Given data:

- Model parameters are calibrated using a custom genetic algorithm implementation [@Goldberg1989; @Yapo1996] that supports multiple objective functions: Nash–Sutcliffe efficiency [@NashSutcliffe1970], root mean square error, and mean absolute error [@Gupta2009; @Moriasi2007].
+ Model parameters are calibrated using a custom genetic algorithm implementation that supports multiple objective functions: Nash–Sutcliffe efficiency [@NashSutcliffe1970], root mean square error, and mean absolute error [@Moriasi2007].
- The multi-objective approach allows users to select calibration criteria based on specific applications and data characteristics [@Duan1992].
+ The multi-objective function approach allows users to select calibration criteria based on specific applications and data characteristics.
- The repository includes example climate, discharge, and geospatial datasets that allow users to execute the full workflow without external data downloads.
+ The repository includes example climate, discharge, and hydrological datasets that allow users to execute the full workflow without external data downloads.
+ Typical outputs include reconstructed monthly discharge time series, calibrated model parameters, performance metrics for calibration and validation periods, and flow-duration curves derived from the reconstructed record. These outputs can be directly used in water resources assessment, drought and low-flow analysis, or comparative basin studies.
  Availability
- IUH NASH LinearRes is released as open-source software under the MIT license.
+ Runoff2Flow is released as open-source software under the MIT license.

Exercise description: Set down exactly the line that holds "- IUH NASH LinearRes" and all lines after it to the end of the data.

Exercise solution:
- IUH NASH LinearRes is released as open-source software under the MIT license.
+ Runoff2Flow is released as open-source software under the MIT license.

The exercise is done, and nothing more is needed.